= TASK =
As an exercise, copy out the entries exactly as written.

Segment Start: SUPPLIED MATERIAL

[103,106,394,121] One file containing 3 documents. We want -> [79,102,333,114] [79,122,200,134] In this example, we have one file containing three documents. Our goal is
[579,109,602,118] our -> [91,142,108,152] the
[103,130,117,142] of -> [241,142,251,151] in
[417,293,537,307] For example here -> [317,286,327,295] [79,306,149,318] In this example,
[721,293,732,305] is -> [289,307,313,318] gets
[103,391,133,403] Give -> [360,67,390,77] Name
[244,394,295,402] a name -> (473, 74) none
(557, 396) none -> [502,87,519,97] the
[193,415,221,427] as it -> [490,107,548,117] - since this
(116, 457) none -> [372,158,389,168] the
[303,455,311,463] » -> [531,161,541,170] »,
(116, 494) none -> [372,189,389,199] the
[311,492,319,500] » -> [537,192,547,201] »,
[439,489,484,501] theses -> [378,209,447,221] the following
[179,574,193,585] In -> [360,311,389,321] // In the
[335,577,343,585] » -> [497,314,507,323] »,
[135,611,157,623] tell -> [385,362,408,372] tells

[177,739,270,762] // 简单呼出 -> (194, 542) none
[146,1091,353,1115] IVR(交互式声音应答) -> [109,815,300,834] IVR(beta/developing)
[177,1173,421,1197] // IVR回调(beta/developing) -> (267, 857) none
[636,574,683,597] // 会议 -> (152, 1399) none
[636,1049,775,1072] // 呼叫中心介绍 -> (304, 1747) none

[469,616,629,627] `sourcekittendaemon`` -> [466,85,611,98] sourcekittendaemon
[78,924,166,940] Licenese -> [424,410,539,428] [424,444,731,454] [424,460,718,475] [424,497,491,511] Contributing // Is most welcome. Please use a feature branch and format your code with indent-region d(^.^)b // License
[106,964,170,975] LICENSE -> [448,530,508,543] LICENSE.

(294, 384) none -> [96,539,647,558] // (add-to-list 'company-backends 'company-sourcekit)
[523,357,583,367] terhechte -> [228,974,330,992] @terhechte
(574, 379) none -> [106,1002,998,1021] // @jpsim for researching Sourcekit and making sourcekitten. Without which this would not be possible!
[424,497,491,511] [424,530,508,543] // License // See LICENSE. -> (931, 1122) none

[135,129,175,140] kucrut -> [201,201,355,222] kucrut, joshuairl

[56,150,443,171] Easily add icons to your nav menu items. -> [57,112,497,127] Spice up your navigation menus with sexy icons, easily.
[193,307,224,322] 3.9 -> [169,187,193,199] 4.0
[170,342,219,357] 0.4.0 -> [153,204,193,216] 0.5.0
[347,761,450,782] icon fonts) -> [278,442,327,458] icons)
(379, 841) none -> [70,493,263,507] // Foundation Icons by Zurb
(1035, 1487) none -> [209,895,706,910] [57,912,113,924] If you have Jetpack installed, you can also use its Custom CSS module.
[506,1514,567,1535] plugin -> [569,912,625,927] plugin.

Segment End: SUPPLIED MATERIAL

= OUTPUT =
[103,106,394,121] One file containing 3 documents. We want -> [79,102,333,114] [79,122,200,134] In this example, we have one file containing three documents. Our goal is
[579,109,602,118] our -> [91,142,108,152] the
[103,130,117,142] of -> [241,142,251,151] in
[417,293,537,307] For example here -> [317,286,327,295] [79,306,149,318] In this example,
[721,293,732,305] is -> [289,307,313,318] gets
[103,391,133,403] Give -> [360,67,390,77] Name
[244,394,295,402] a name -> (473, 74) none
(557, 396) none -> [502,87,519,97] the
[193,415,221,427] as it -> [490,107,548,117] - since this
(116, 457) none -> [372,158,389,168] the
[303,455,311,463] » -> [531,161,541,170] »,
(116, 494) none -> [372,189,389,199] the
[311,492,319,500] » -> [537,192,547,201] »,
[439,489,484,501] theses -> [378,209,447,221] the following
[179,574,193,585] In -> [360,311,389,321] // In the
[335,577,343,585] » -> [497,314,507,323] »,
[135,611,157,623] tell -> [385,362,408,372] tells

[177,739,270,762] // 简单呼出 -> (194, 542) none
[146,1091,353,1115] IVR(交互式声音应答) -> [109,815,300,834] IVR(beta/developing)
[177,1173,421,1197] // IVR回调(beta/developing) -> (267, 857) none
[636,574,683,597] // 会议 -> (152, 1399) none
[636,1049,775,1072] // 呼叫中心介绍 -> (304, 1747) none

[469,616,629,627] `sourcekittendaemon`` -> [466,85,611,98] sourcekittendaemon
[78,924,166,940] Licenese -> [424,410,539,428] [424,444,731,454] [424,460,718,475] [424,497,491,511] Contributing // Is most welcome. Please use a feature branch and format your code with indent-region d(^.^)b // License
[106,964,170,975] LICENSE -> [448,530,508,543] LICENSE.

(294, 384) none -> [96,539,647,558] // (add-to-list 'company-backends 'company-sourcekit)
[523,357,583,367] terhechte -> [228,974,330,992] @terhechte
(574, 379) none -> [106,1002,998,1021] // @jpsim for researching Sourcekit and making sourcekitten. Without which this would not be possible!
[424,497,491,511] [424,530,508,543] // License // See LICENSE. -> (931, 1122) none

[135,129,175,140] kucrut -> [201,201,355,222] kucrut, joshuairl

[56,150,443,171] Easily add icons to your nav menu items. -> [57,112,497,127] Spice up your navigation menus with sexy icons, easily.
[193,307,224,322] 3.9 -> [169,187,193,199] 4.0
[170,342,219,357] 0.4.0 -> [153,204,193,216] 0.5.0
[347,761,450,782] icon fonts) -> [278,442,327,458] icons)
(379, 841) none -> [70,493,263,507] // Foundation Icons by Zurb
(1035, 1487) none -> [209,895,706,910] [57,912,113,924] If you have Jetpack installed, you can also use its Custom CSS module.
[506,1514,567,1535] plugin -> [569,912,625,927] plugin.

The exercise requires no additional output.